We talked a few weeks ago about how to return to your workouts after a pause, and we promised then to share some tips about how to avoid letting changes in schedule or location cause you to pause in the first place. Now that we’re firmly into the season when travel plans, visitors from out of town, and even children home from school can change the times and places available to us for our fitness routine, it’s a good time to think about how to keep these good things of life from being disruptions to our commitment to personal fitness.
We Change Our View
The first tip – in fact, the first two or three tips – stem from looking at our fitness program more as a commitment and less as a routine. Regularity and consistency play a huge part in achieving our personal fitness goals and enjoying the journey as we do. Yet too much reliance on routine can, in effect, “teach” our muscles how to avoid being challenges. The benefits of varying exercise for a particular muscle group are well settled, and “surprising” the muscle now and then is a great tool for building strength and stamina.
So, why not think of a change in schedule or locale as just an excellent reason to substitute a new exercise – focusing creatively and resourcefully on what you can do here and now, rather than what you’re missing.
When in Rome
To paraphrase the great cliché of adaptability, “When in Rome, do laps around the Colosseum.” When the internal voice tries to grumble about not being where your favorite running route is located or where your favorite gym is laid out with familiar equipment, look on a change of locale as an invitation to vary the routine – and welcome it.

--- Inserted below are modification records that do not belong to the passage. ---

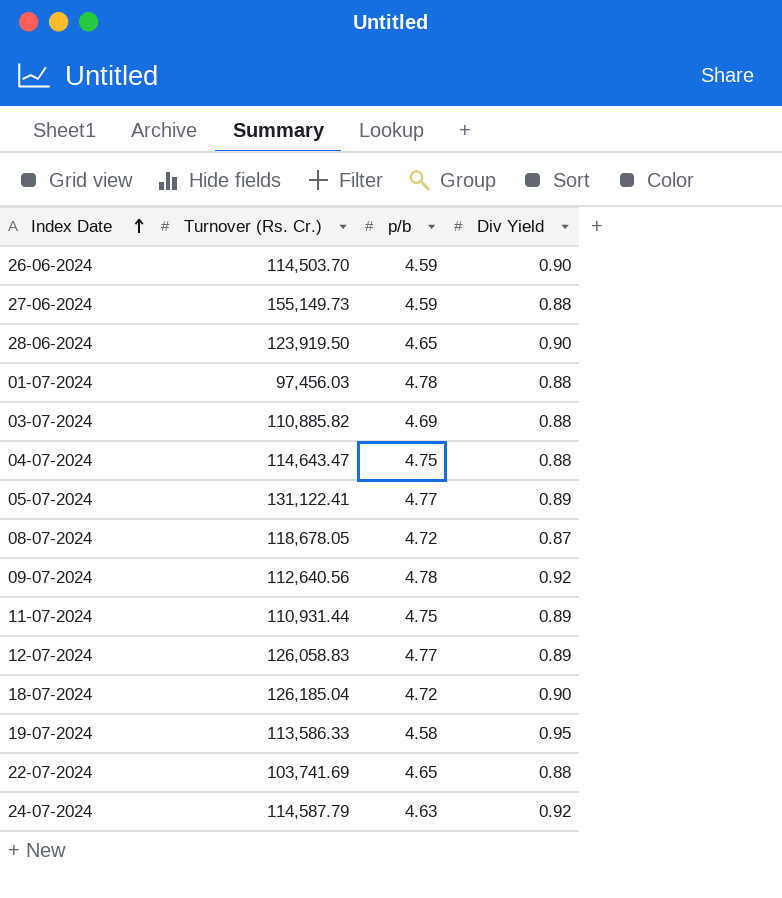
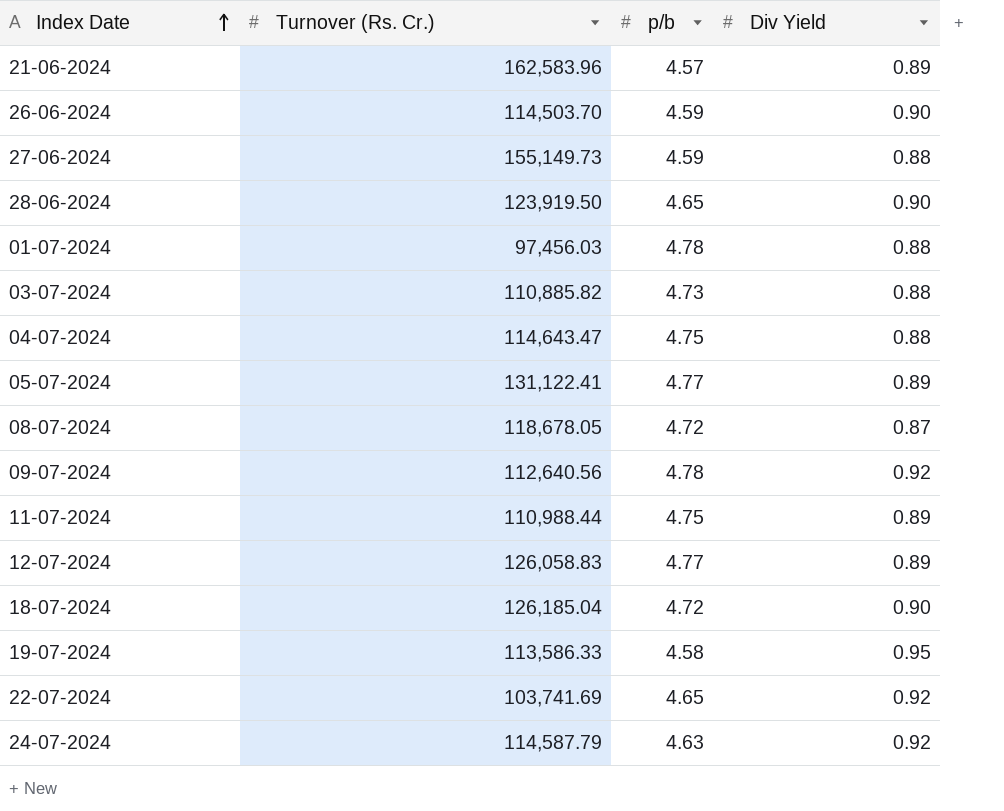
row 21-06-2024: none -> 162,583.96 | 4.57 | 0.89
03-07-2024 | p/b: 4.69 -> 4.73
11-07-2024 | Turnover (Rs. Cr.): 110,931.44 -> 110,988.44
22-07-2024 | Div Yield: 0.88 -> 0.92

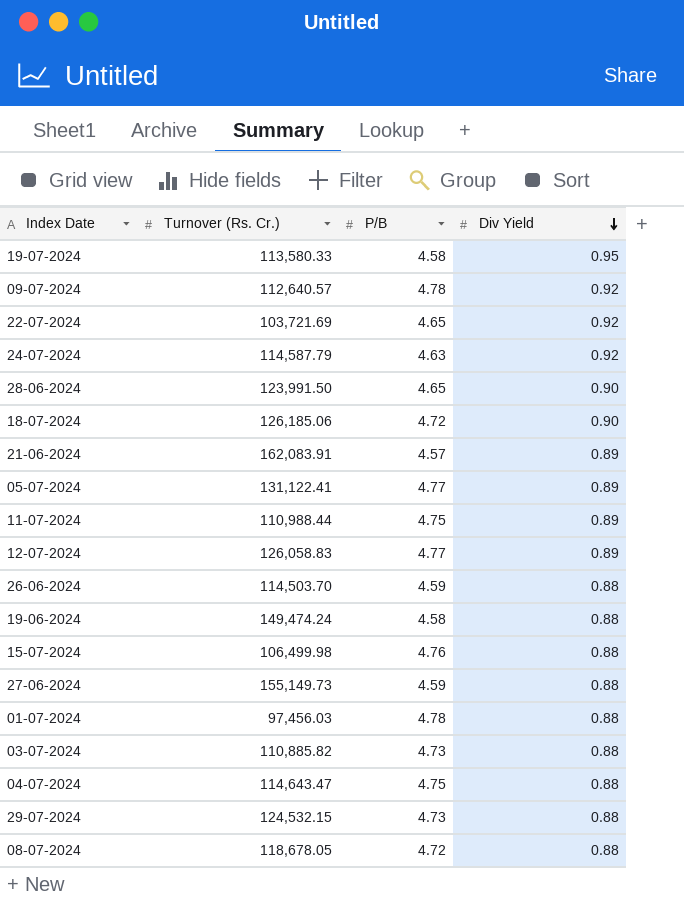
row order: Index Date ascending -> Div Yield descending
column name: p/b -> P/B
19-07-2024 | Turnover (Rs. Cr.): 113,586.33 -> 113,580.33
09-07-2024 | Turnover (Rs. Cr.): 112,640.56 -> 112,640.57
22-07-2024 | Turnover (Rs. Cr.): 103,741.69 -> 103,721.69
28-06-2024 | Turnover (Rs. Cr.): 123,919.50 -> 123,991.50
18-07-2024 | Turnover (Rs. Cr.): 126,185.04 -> 126,185.06
21-06-2024 | Turnover (Rs. Cr.): 162,583.96 -> 162,083.91
26-06-2024 | Div Yield: 0.90 -> 0.88
row 19-06-2024: none -> 149,474.24 | 4.58 | 0.88
row 15-07-2024: none -> 106,499.98 | 4.76 | 0.88
row 29-07-2024: none -> 124,532.15 | 4.73 | 0.88
08-07-2024 | Div Yield: 0.87 -> 0.88

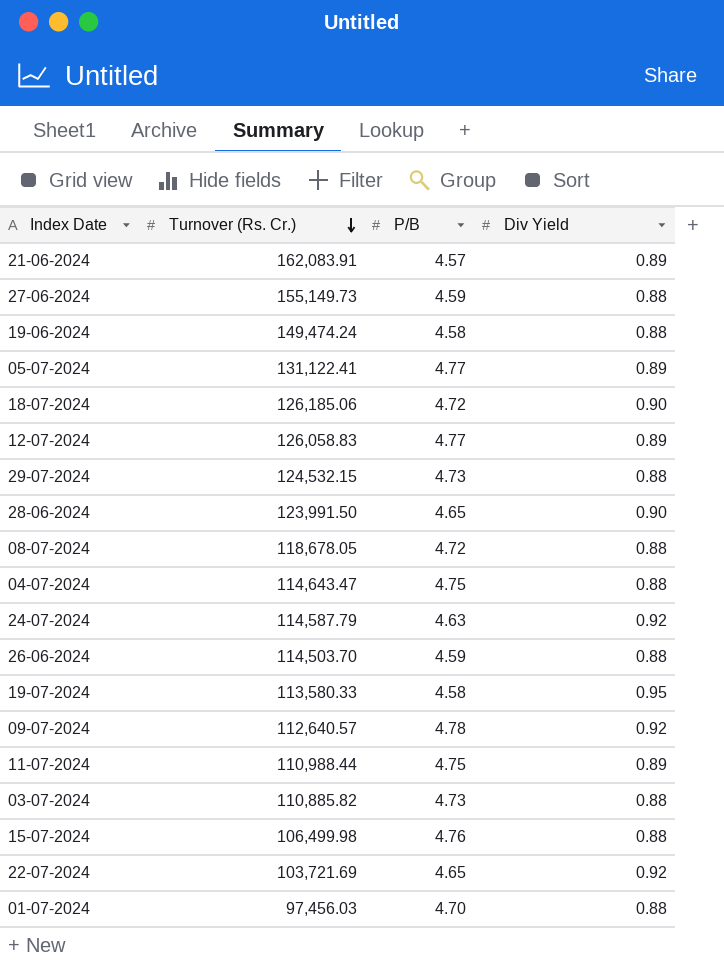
row order: Div Yield descending -> Turnover (Rs. Cr.) descending
01-07-2024 | P/B: 4.78 -> 4.70

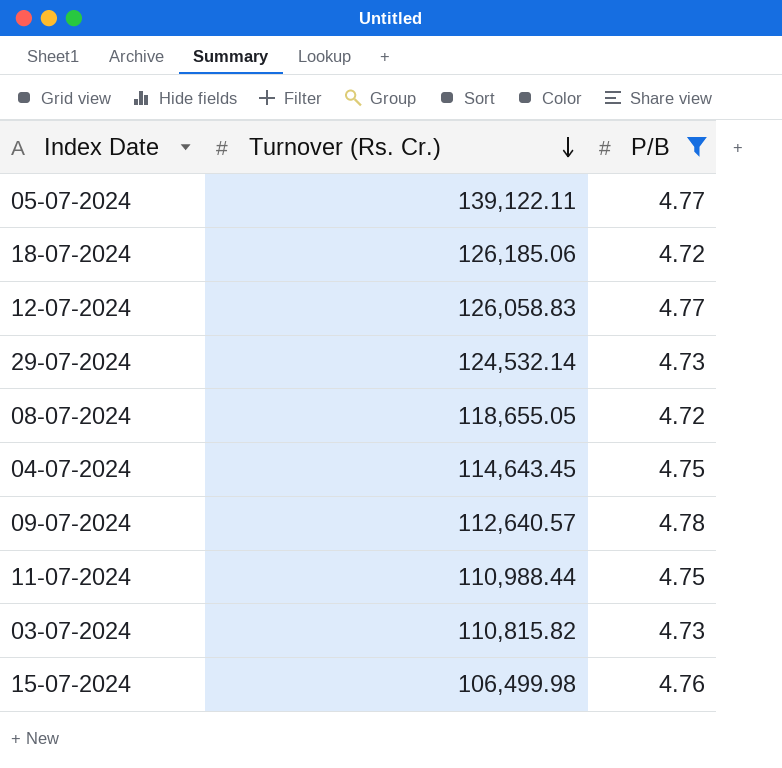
filter: none -> P/B >= 4.72
column Div Yield | position: 4 -> none
05-07-2024 | Turnover (Rs. Cr.): 131,122.41 -> 139,122.11
29-07-2024 | Turnover (Rs. Cr.): 124,532.15 -> 124,532.14
08-07-2024 | Turnover (Rs. Cr.): 118,678.05 -> 118,655.05
04-07-2024 | Turnover (Rs. Cr.): 114,643.47 -> 114,643.45
03-07-2024 | Turnover (Rs. Cr.): 110,885.82 -> 110,815.82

We know folks who traveled an awful lot on business and who tell us the hardest thing about continuing to run was learning to run to the clock rather than to known distances over known landmarks. Others, just as many in fact, said it always felt natural to run for time rather than distance. Just another testimony for how it’s all in our heads.
When it’s Not Your Favorite
There’s no doubt about it, whether we admit it or not, weight trainers have favorite machines; even free-weight enthusiasts miss their accustomed racks – and their usual workout buddies. Visiting at another gym can feel like writing with your other hand for a few minutes, but people who decide to just go with it find that the strangeness wears off right away.
What about visiting at the home of relatives, where it’s awkward to take the time to seek out the visitors’ privileges at a gym? When we’re looking at our personal fitness as a commitment rather than a routine, we find there is always a way. That nearby park might have a few surprises. Park departments all over the nation have been installing fitness zones; equipment for resistance exercise, cardio, and flexibility, and designed for teenagers and above, to be simple and all-weather sturdy.
Snubbing the Inner Snob
The fitness exercises that were designed into your personal program have every good reason be worth your loyalty. Yet we encourage clients to fight back against that inner snob that whispers, “If it’s different, it can’t be as good.” That’s certainly one way to look at it, especially when your program is carefully and personally designed. Thinking instead of time away as being an episode rather than a disruption, you’ll be surprised how much you know that enables you to improvise with what’s available.